La première version de cette technologie ne sera évidemment pas au niveau de performance de la F1, que ce soit sur la piste ou dans les stands, mais il s'agirait d'un premier pas dans une amélioration qui pourrait permettre d'envisager une utilisation en Grand Prix à plus long terme. Et il y a un intérêt réel des constructeurs pour ce concept.
Prenons par exemple Mercedes : Ola Källenius, le PDG de la firme allemande qui s'est globalement engagée sur la voie de l'électrique, évoquait l'an passé l'attrait pour les moteurs à hydrogène, pour le moment plus intéressants dans le cadre des véhicules commerciaux de grande taille.
"C'est une des technologies pouvant conduire à un avenir neutre en CO2 sur laquelle nous travaillons, et ce depuis 25 ans", expliquait Källenius. "Nous allons d'abord commencer, en termes de déploiement sur route, par les camions les plus lourds et quelques bus, mais ça ne fonctionnera pas avant d'avoir enfin de l'hydrogène vert pour accompagner cela."

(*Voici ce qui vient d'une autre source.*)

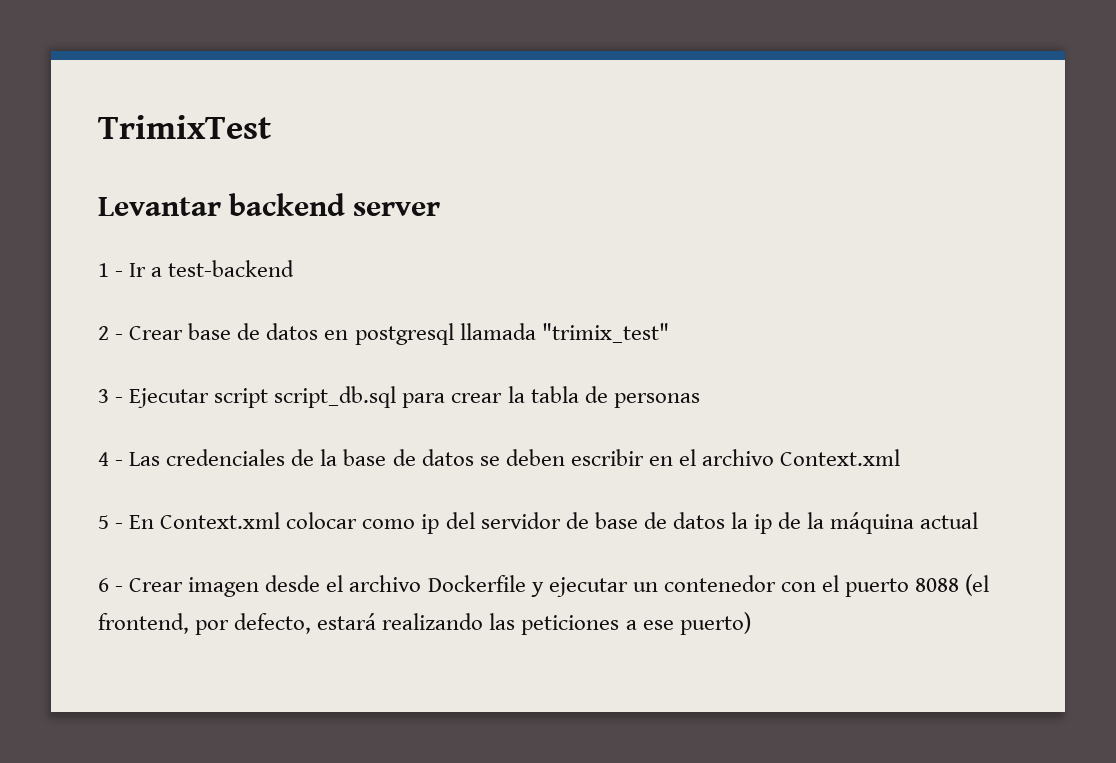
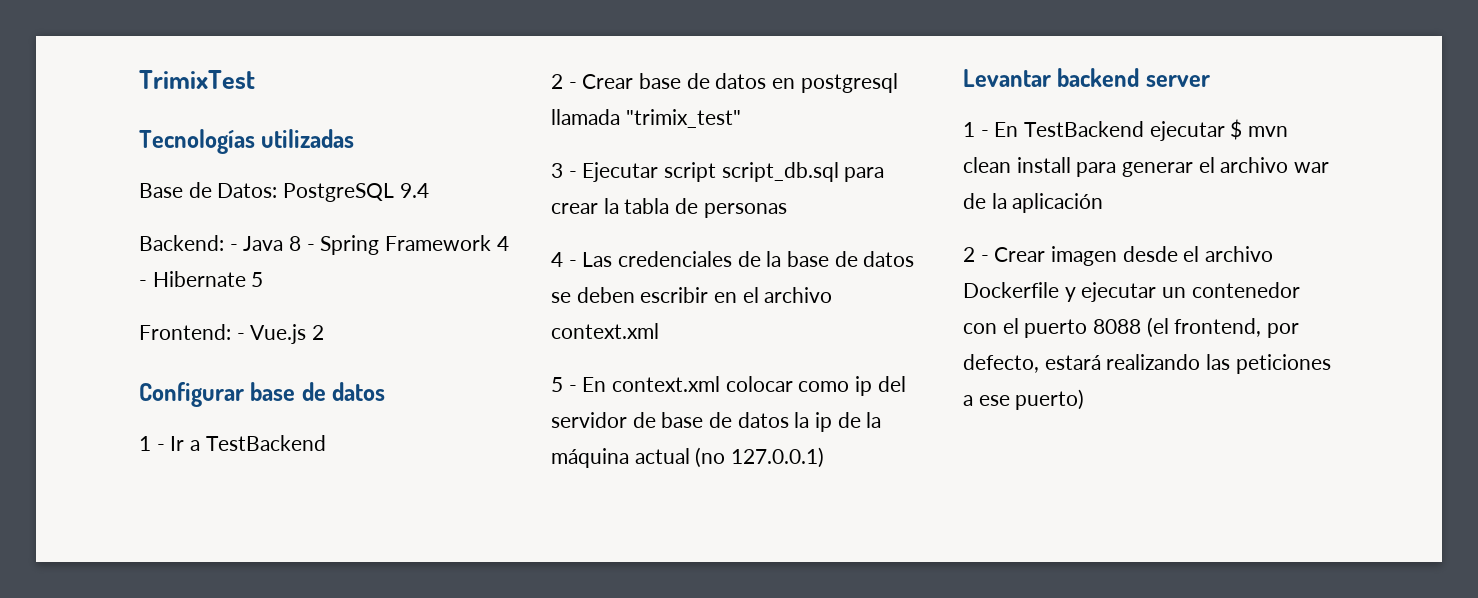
[98,193,441,216] Levantar backend server -> [139,129,355,154] [139,182,429,202] [139,235,509,255] [139,271,264,287] [139,324,325,344] [139,382,386,407] Tecnologías utilizadas // Base de Datos: PostgreSQL 9.4 // Backend: - Java 8 - Spring Framework 4 - Hibernate 5 // Frontend: - Vue.js 2 // Configurar base de datos
[168,260,295,277] test-backend -> [205,435,326,451] TestBackend
[780,449,901,466] Context.xml -> [551,323,659,339] context.xml
[160,512,281,529] Context.xml -> [612,376,721,392] context.xml
[98,578,109,592] // 6 -> [695,447,825,468] [963,68,1210,87] [963,119,1289,141] [963,157,1330,177] [963,193,1104,213] [963,247,975,262] (no 127.0.0.1) // Levantar backend server // 1 - En TestBackend ejecutar $ mvn clean install para generar el archivo war de la aplicación // 2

Le partenaire majeur de l'écurie Mercedes, Ineos, est justement spécialisé dans la question de la production hydrogène propre. Jim Ratcliffe, le président de la compagnie, explique qu'il s'agit d'un domaine dans lequel son groupe est le leader mondial ; donc une route toute tracée pour la F1 ?

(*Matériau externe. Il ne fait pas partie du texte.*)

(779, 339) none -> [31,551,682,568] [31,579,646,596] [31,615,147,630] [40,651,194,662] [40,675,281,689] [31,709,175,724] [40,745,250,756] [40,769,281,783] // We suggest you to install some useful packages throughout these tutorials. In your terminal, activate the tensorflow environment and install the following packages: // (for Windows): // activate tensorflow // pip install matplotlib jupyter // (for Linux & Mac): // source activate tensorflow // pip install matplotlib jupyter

"À quel point ce sera pertinent à plus long terme pour la Formule 1, je ne sais pas, mais si vous regardez l'économie de l’hydrogène, chez Ineos nous sommes probablement le plus grand producteur d'hydrogène en Europe. Nous sommes les leaders dans cette technologie pour le futur de la production d’hydrogène à partir d'eau, qui est un processus d'électrolyse. Vous prenez la molécule d'eau, vous la divisez avec de l'électricité, et Ineos est plus important dans ce domaine que n'importe qui d'autre en Europe."
Transformer de l'eau en carburant pour alimenter une voiture, dont le seul sous-produit est plus d'eau, semble quelque chose de formidable pour le sport automobile durable. Mais au-delà de l'idéalisme, dans la pratique, il y a de gros obstacles à surmonter.

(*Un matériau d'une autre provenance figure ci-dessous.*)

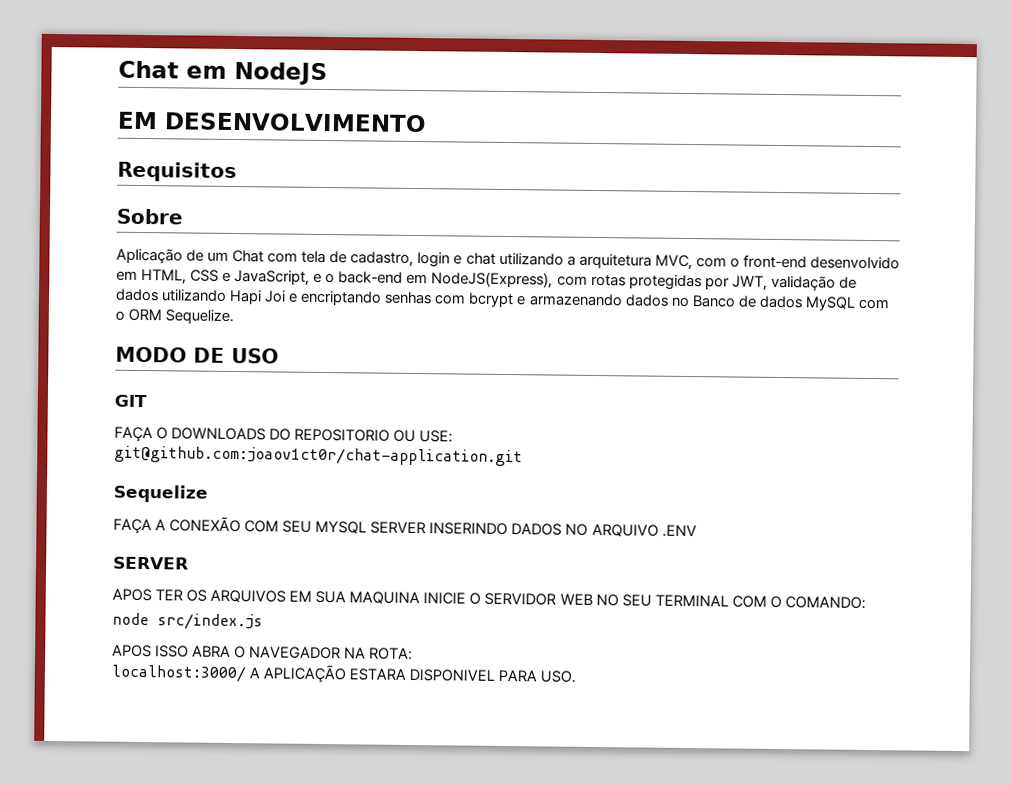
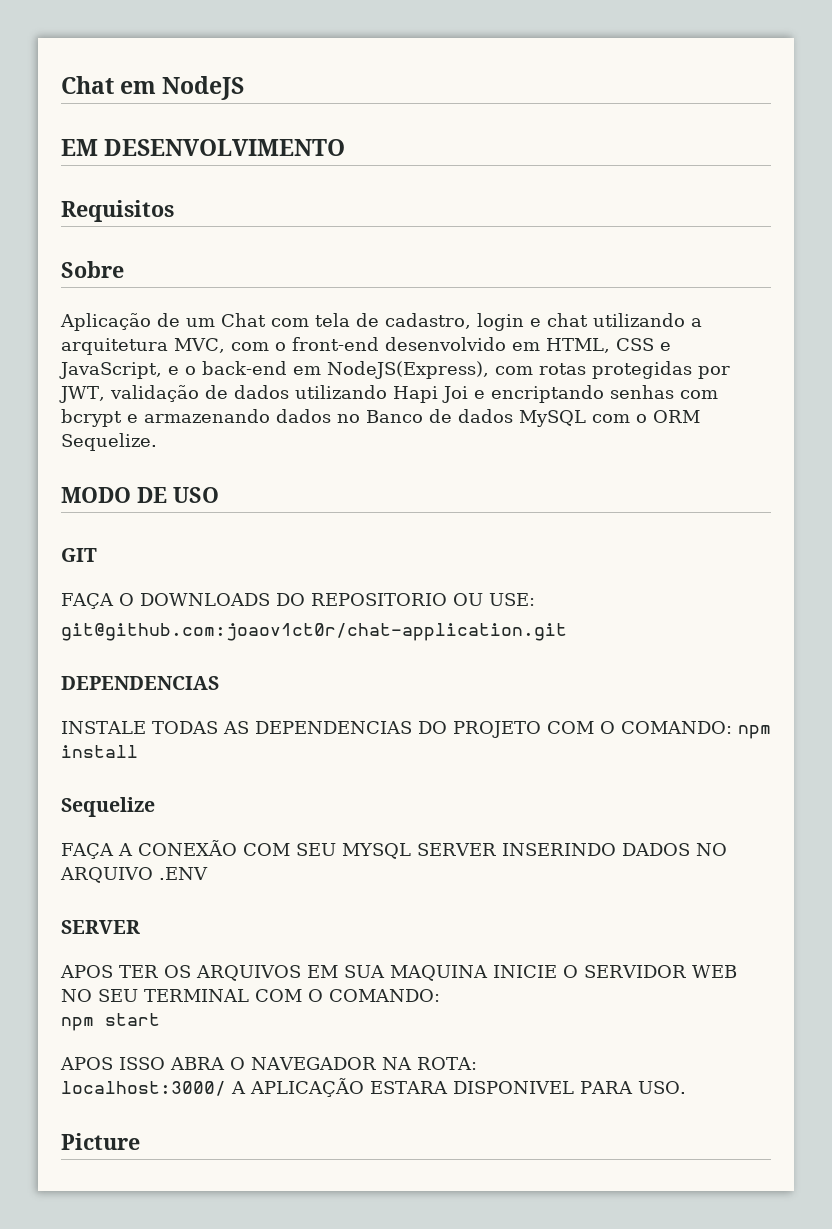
(523, 456) none -> [61,676,219,690] [61,721,771,739] [61,745,138,758] // DEPENDENCIAS // INSTALE TODAS AS DEPENDENCIAS DO PROJETO COM O COMANDO: npm install
[112,612,263,631] node src/index.js -> [61,1013,160,1031] npm start
(577, 676) none -> [61,1133,140,1150] // Picture

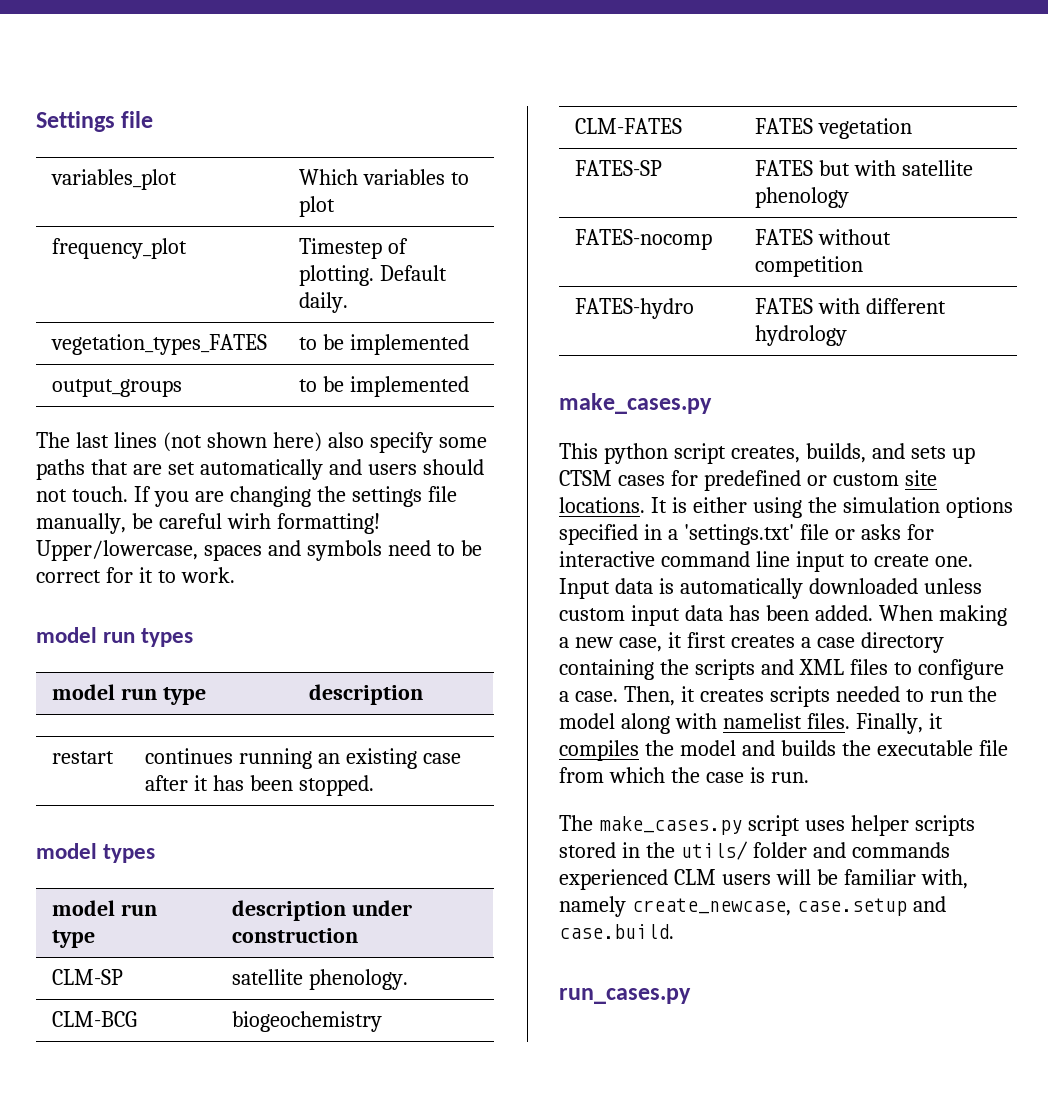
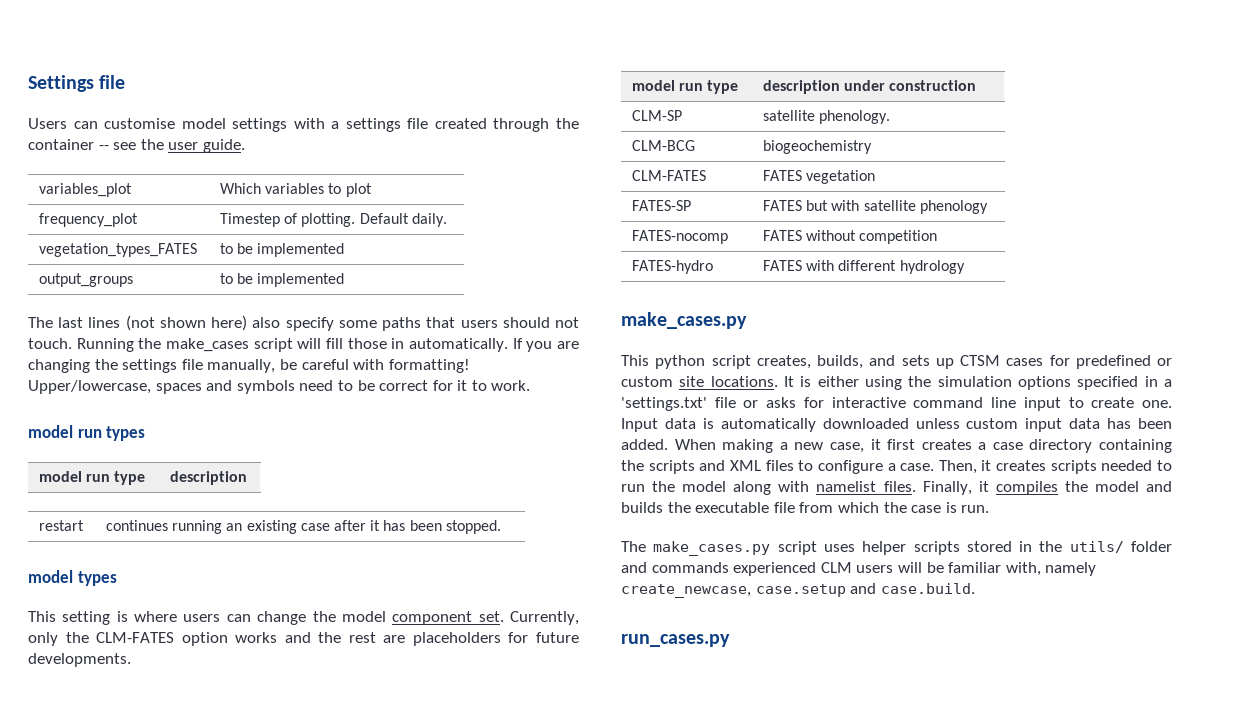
(154, 119) none -> [28,118,579,132] [28,139,245,153] // Users can customise model settings with a settings file created through the container -- see the user guide.
[132,459,484,480] [36,486,128,502] are set automatically and users should not touch. -> [460,317,579,328] [28,338,509,352] users should not touch. Running the make_cases script will fill those in automatically.
[226,513,271,529] wirh -> [353,359,385,370] with
(156, 853) none -> [28,611,579,625] [28,632,579,646] [28,653,131,667] // This setting is where users can change the model component set. Currently, only the CLM-FATES option works and the rest are placeholders for future developments.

Tout d'abord, la technologie devra garantir les niveaux de performance dignes de la F1 si elle veut avoir un espoir réaliste de remiser au placard les moteurs hybrides. Ensuite, même si les unités de puissance à hydrogène parviennent à de telles performances au cours de la prochaine décennie, il y aura des coûts.
Or avec les V6 turbo hybrides, la F1 a fait l'erreur de se focaliser trop sur la technologie elle-même et sans doute pas assez sur des considérations terre à terre, comme la question des investissements que les constructeurs ont dû faire pour développer ces moteurs et le prix à payer par les clients pour en disposer. C'est une problématique qu'il faut dans un premier temps régler pour la seconde mouture de l'ère turbo hybride avant de la prendre en compte au moment de réfléchir à plus long terme.
"Je pense que la Formule 1 a un grand avenir pour montrer qu'il n'y a pas que l'électrification dans le monde automobile", a-t-il déclaré Stefano Domenicali, nouveau PDG de la discipline reine, à Sky au moment d'évoquer l'avenir des règles moteur et leur attrait pour les constructeurs.
"Je pense que l'hybridation est une excellente solution, et qu'elle aura un grand avenir, et la Formule 1 doit s'en servir pour s'assurer que les FEO [fabricant d'équipement d'origine] investiront, afin de montrer qu'il existe cette manière différente d'être durable. C'est un point sur lequel je veux attirer l'attention des équipes et des constructeurs pour l'avenir, avec une grande attention sur les coûts. L'erreur qui a été faite par le passé a été de ne mettre que la technologie en tête des priorités, et non les coûts."
L'hybridation avec des carburants plus verts est pour l'instant la voie à suivre pour la F1 : c'est une technologie pertinente, qui ne sort pas des sentiers battus et surtout qui coche toutes les cases pour les écuries, les constructeurs et les sponsors. Mais pendant que la nouvelle formule moteur hybride de la discipline reine entrera en vigueur à partir de 2025, les 24 Heures du Mans 2024 auront peut-être déjà offert un aperçu de ce qui fera l'avenir. La technologie hydrogène.